How many lines of these entries hold the string "none"? Reply with the number alone.

• _WORKING DATA_:
+++
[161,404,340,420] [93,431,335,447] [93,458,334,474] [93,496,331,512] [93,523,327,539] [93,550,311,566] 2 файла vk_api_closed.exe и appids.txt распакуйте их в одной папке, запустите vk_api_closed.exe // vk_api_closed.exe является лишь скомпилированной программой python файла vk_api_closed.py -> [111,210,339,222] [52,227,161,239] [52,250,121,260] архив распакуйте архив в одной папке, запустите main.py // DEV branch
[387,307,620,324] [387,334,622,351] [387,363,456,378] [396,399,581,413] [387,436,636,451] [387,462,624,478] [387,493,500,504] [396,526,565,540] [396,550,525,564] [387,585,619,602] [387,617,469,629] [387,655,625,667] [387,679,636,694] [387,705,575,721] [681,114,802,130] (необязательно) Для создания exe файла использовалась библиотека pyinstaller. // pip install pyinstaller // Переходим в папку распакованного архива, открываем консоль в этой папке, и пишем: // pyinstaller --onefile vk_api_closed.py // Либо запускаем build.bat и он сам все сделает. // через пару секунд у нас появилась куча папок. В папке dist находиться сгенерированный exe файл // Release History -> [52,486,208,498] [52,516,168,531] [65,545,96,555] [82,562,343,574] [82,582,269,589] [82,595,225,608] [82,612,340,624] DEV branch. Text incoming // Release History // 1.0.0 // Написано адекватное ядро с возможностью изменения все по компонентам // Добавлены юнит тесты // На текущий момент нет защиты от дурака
+++
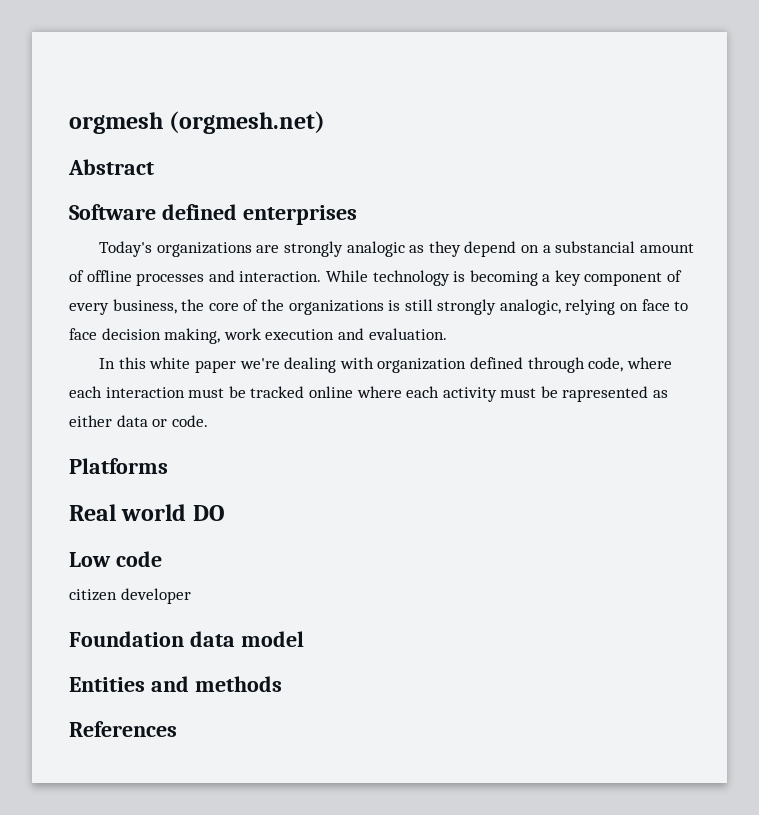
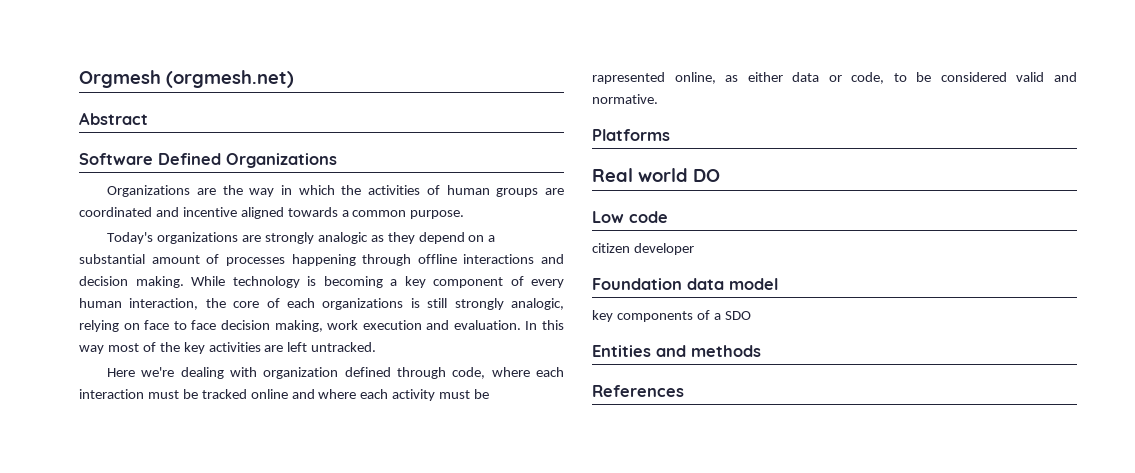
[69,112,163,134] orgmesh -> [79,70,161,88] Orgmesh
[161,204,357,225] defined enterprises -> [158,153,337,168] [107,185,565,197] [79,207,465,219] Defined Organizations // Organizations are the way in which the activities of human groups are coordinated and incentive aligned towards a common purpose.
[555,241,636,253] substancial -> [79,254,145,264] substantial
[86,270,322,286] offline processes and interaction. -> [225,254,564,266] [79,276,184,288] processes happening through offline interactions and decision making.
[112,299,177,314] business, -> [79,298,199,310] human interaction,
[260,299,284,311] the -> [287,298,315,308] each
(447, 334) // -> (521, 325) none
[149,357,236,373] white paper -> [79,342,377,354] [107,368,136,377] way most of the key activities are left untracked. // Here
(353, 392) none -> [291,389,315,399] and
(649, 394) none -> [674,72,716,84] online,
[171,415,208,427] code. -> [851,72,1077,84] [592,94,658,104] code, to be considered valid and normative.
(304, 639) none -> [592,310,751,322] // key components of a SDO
+++
• _RESPONSE BELOW_: 4